A palavra final do mais idiossincrático rapper português
O final de 2019 foi preenchido para Allen Halloween: é editado um livro com as suas letras – validando um certo impacto “literário” das suas vinhetas urbanas – e sai finalmente o seu há muito prometido álbum acústico, este Unplugueto. E, pouco tempo depois deste momento alto, o anúncio: Allen Halloween deixa a música para trás, por considerá-la incompatível com a sua busca religiosa e espiritual.
Desta forma, cabe a Unplugueto a difícil tarefa de fechar uma carreira discográfica de quatro álbuns, que afirmaram Halloween como a voz mais única e idiossincrática do hip-hop nacional. Teremos melhores MC, eventualmente, melhores produtores e beatmakers, também, até letristas mais sofisticados, certamente. Aquilo em que ninguém supera Halloween é na Verdade. As suas histórias de noite, de sofrimento, de luta, de pecado e busca pelo perdão, são pedaços de um país entregues com uma honestidade e até uma brutalidade que nenhum noticiário nos pode dar.

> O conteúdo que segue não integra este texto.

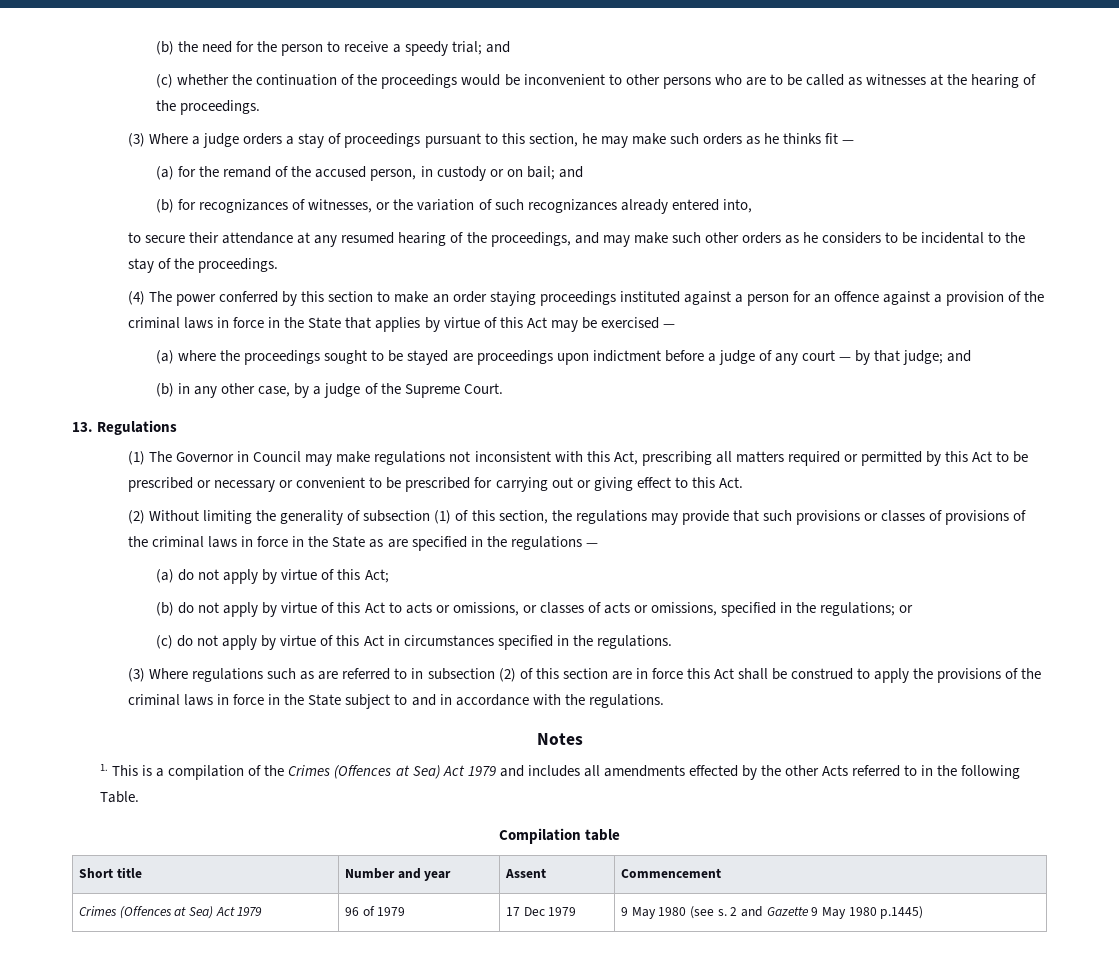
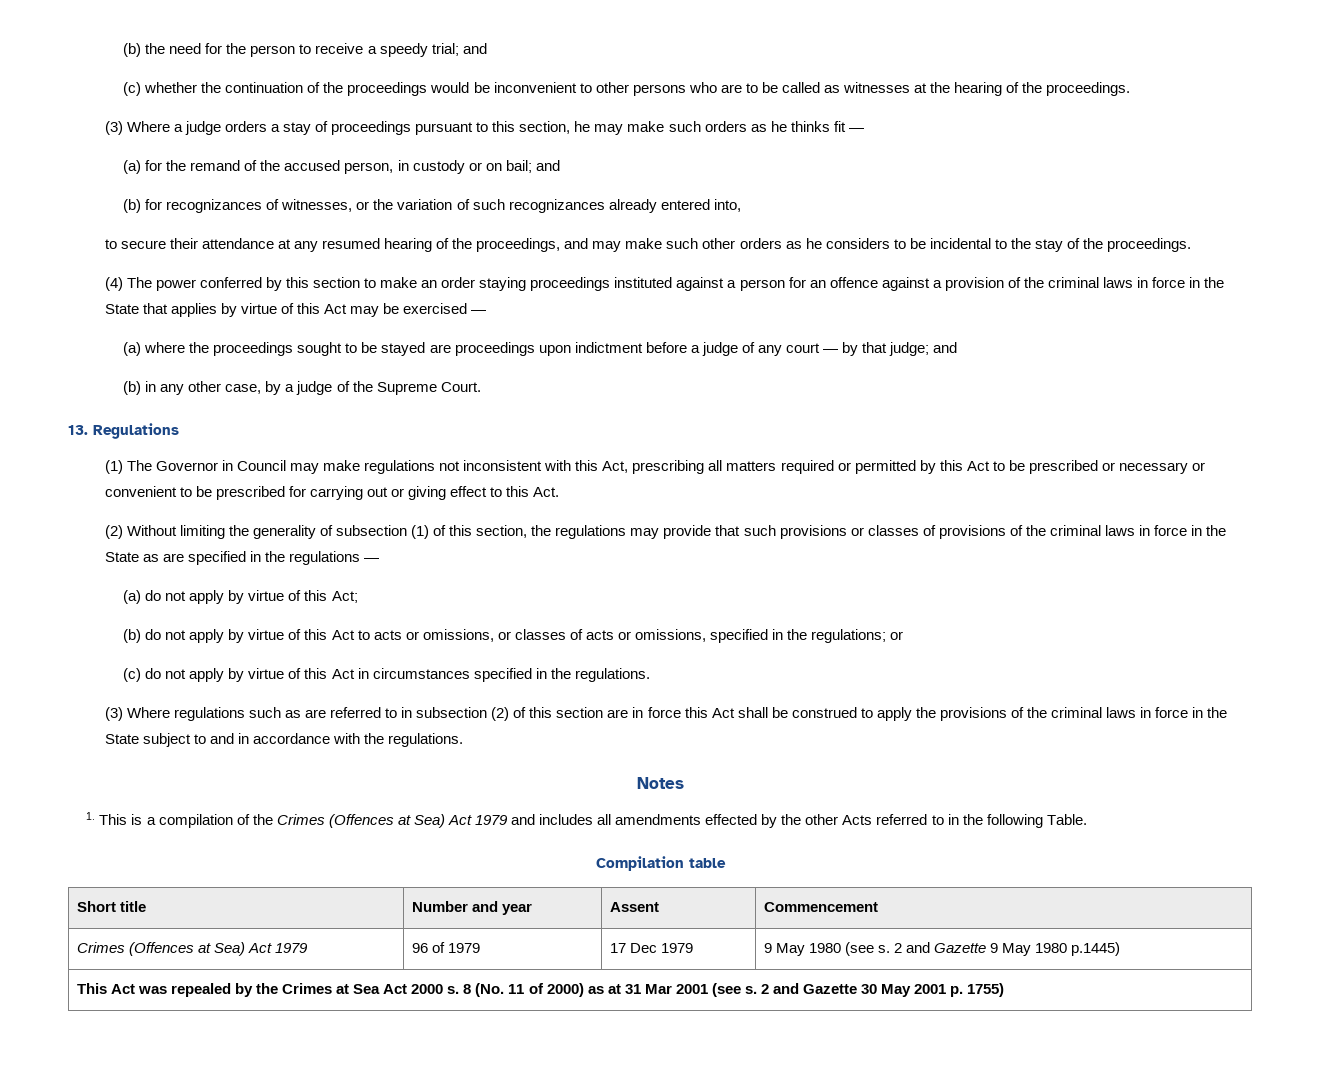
+ This Act was repealed by the Crimes at Sea Act 2000 s. 8 (No. 11 of 2000) as at 31 Mar 2001 (see s. 2 and Gazette 30 May 2001 p. 1755)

Deixa-nos, enquanto álbuns, Projecto Mary Witch (2016), A Árvore Kriminal (2011) e Híbrido (2015), mais este Unplugueto. Com um nível tão alto em todos estes trabalhos, é até simbólico que termine com este disco. O registo “acústico”, mais despido, coloca no centro a voz e as palavras, aquilo que, no fundo, faz a diferença e sempre foi o mais importante. O que se perde é a dureza dos beats, aquele instrumental urbano mais agressivo que tão bem sabe fazer. É um final de carreira mais calmo, mais pacífico e até belo, de uma carreira feita de rudeza e realidade muitas vezes feia e dura.

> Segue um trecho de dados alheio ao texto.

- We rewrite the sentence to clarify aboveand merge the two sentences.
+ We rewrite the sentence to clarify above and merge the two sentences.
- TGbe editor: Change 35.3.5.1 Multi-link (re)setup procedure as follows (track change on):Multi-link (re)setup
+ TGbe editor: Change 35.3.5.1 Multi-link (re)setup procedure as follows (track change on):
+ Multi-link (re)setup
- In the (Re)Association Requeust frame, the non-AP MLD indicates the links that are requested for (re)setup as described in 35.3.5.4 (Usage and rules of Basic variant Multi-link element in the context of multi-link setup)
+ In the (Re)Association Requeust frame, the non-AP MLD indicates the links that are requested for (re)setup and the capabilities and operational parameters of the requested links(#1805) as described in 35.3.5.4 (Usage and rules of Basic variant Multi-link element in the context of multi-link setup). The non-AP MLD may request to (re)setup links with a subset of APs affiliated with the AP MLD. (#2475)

Unplugueto foi gravado em formato live e dá-nos um misto de temas conhecidos e outros menos, havendo ainda lugar a um cover (a roçar o desastroso, diga-se) de “O Primeiro Dia”, do mestre Ségio Godinho. Uma pequena mancha que não chega para estragar mais um disco de qualidade elevadíssima.
Se, de facto, Allen Halloween não voltar a gravar, esta é a sua despedida, o último capítulo de uma obra fundamental no Portugal urbano dos tempos modernos. A sua voz fará muita falta.